This study demonstrated low production values of the compounds analyzed, which resemble the challenges in the industrial production of such biosurfactants. The industrial synthesis of these compounds often suffers from high costs and low yields [91]. In this research, two types of powerful lipopeptides—two lichenysins and four surfactins—were successfully co-produced from P. indica cultivated on the ISP2 medium. This dual production, which had been previously unreported for P. indica, opens new possibilities for biosurfactant production. Future investigations could explore optimizing growth conditions for P. indica to enhance the yield of these valuable compounds.
It was thus shown that culturing sponge-associated microorganisms under various conditions increases the likelihood of detecting new producers and novel compounds with bioactive properties. In this study, the activity of compounds evolved through natural interspecific interactions among associated microorganisms. The results illuminate the potential for harnessing these natural interactions in the development of new pharmaceuticals.

4. Materials and Methods

4.1. General Experimental Procedure

Optical rotation values were obtained on a Jasco P-1010 polarimeter at the sodium D line (589 nm). UV spectra were recorded on an Agilent 8453 spectrophotometer. IR spectra were recorded on a Bruker Tensor 27 FT-IR instrument. NMR spectra were recorded on Bruker Avance III spectrometers at 500.13 MHz for 1H and 125.76 MHz for 13C, and chemical shifts were referenced to TMS δH and δC = 0 ppm. DEPT, COSY-45, gTOCSY, gROESY, gHSQC, and gHMBC, spectra were recorded using standard Bruker pulse sequences. ESI low- and high-resolution mass spectra and MS/MS spectra were recorded on a Waters (USA) Xevo G2-XS QTOP instrument equipped with Acquity Hi class UPLC (binary solvent manager) with an FTN sample manager, column manager, and PDA detector using a 2.1 × 50 mm BEH C18 (1.7 μm) column and a flow of 0.1–0.3 mL/min. HPLC separations were performed on an Agilent 1100 Series HPLC system.
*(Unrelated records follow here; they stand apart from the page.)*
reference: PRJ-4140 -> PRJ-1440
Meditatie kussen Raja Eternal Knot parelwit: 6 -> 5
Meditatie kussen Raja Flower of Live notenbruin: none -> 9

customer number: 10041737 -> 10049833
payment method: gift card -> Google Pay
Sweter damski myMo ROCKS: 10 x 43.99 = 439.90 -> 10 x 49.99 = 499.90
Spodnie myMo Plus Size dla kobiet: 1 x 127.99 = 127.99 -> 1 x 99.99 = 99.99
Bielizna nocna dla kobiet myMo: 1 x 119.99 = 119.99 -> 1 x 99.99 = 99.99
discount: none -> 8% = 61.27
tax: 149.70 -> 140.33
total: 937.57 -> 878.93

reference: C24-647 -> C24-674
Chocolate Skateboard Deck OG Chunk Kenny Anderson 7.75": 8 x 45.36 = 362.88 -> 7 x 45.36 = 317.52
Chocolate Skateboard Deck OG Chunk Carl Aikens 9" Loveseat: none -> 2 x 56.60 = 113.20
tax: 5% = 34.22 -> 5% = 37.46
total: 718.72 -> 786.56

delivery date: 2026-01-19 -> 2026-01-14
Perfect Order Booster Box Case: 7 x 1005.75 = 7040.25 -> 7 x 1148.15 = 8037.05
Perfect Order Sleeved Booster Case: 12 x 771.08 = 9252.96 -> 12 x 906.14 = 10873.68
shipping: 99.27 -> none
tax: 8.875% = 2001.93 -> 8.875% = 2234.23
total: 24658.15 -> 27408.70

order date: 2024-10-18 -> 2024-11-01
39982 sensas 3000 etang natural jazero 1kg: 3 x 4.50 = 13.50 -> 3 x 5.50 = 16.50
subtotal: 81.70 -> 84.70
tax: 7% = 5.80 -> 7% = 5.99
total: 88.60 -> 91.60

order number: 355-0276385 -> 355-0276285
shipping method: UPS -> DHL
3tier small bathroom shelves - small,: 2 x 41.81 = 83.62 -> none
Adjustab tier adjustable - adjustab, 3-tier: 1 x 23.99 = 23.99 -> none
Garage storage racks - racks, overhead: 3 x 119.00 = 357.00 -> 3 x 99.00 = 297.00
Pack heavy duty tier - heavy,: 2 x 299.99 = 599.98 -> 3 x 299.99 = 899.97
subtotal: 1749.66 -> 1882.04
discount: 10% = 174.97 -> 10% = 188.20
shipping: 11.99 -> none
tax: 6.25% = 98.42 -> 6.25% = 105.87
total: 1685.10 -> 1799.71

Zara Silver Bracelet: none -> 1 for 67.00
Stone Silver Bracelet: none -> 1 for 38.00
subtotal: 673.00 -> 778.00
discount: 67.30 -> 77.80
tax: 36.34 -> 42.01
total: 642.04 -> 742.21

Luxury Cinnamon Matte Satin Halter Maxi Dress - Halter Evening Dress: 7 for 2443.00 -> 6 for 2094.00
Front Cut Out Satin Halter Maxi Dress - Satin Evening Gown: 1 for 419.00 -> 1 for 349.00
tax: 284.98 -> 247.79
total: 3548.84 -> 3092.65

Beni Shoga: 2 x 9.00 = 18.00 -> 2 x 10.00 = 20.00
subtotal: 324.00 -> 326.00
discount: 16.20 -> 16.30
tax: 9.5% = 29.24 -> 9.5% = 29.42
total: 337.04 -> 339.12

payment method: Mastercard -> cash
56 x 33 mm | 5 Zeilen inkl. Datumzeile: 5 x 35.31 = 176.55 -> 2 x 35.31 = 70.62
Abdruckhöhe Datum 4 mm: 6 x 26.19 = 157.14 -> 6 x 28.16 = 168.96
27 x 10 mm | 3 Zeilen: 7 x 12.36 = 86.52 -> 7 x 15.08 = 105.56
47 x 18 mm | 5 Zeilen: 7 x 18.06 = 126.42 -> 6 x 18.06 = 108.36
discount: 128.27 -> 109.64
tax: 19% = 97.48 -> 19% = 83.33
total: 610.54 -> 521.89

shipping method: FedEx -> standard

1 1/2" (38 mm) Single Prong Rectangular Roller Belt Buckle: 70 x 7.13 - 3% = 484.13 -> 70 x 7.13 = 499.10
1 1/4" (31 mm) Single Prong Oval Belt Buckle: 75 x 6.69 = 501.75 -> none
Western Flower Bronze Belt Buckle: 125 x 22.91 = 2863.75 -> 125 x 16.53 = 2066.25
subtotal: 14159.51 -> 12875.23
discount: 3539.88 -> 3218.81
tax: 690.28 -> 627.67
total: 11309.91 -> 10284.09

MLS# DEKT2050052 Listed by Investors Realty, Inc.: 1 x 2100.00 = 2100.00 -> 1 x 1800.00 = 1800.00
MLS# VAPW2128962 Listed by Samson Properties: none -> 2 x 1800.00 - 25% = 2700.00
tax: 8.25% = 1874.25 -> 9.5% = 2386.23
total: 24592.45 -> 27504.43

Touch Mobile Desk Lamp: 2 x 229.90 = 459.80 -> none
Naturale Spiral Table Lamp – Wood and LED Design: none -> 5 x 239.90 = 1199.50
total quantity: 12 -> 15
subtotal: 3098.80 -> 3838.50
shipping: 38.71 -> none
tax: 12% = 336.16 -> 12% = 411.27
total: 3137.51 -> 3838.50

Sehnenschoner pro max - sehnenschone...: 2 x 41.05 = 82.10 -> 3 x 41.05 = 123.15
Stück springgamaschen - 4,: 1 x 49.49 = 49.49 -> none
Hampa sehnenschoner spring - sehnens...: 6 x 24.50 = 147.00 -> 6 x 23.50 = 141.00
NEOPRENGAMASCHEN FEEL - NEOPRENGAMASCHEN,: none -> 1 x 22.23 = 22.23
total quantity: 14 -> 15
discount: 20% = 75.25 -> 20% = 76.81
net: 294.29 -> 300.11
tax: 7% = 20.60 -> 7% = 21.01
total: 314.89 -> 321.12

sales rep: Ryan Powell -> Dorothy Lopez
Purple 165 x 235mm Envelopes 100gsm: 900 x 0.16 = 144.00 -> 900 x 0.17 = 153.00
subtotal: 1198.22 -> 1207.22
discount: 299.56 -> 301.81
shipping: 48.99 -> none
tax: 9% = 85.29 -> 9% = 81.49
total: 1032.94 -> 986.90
HPLC separations were performed on a Merck Hitachi HPLC system (L-6200 Intelligent pump and L-4200 UV-VIS detector), a JASCO P4-2080 plus HPLC system with a multiwavelength detector, and an Agilent 1100 Series HPLC system.

4.2. Sample Collection

Two specimens of the sponge C. nicaeensis were collected from Yam-Poleg, Israel (32°10.41 N, 34°37.84 E) at a ~100 m depth (with permit 2021/42929 from Israel Nature and National Parks Protection Authority). One specimen was collected on 24 November 2021, and another specimen was collected on 27 February 2022. The specimens were collected using a remotely operated vehicle (ROV; ECA-Robotics H800) equipped with a five-function manipulator, a high-definition camera, and two parallel laser beams for scale reference. To safely retrieve the selected sponge, it was placed in a basket and brought to the research vessel “Mediterranean Explorer”, operated by EcoOcean. The collected specimens were photographed, divided, and processed for different downstream analyses. One subsample was preserved in 85% ethanol and deposited as a voucher in the Steinhardt Museum of Natural History, Tel Aviv University. A second subsample was immersed in cold seawater to maintain stable pH and salinity, thereby preserving the sponge and its associated microbiome for microbial cultivation. The third subsample was frozen at –20 °C onboard and later transferred to –80 °C in the laboratory for subsequent cultivation from frozen samples.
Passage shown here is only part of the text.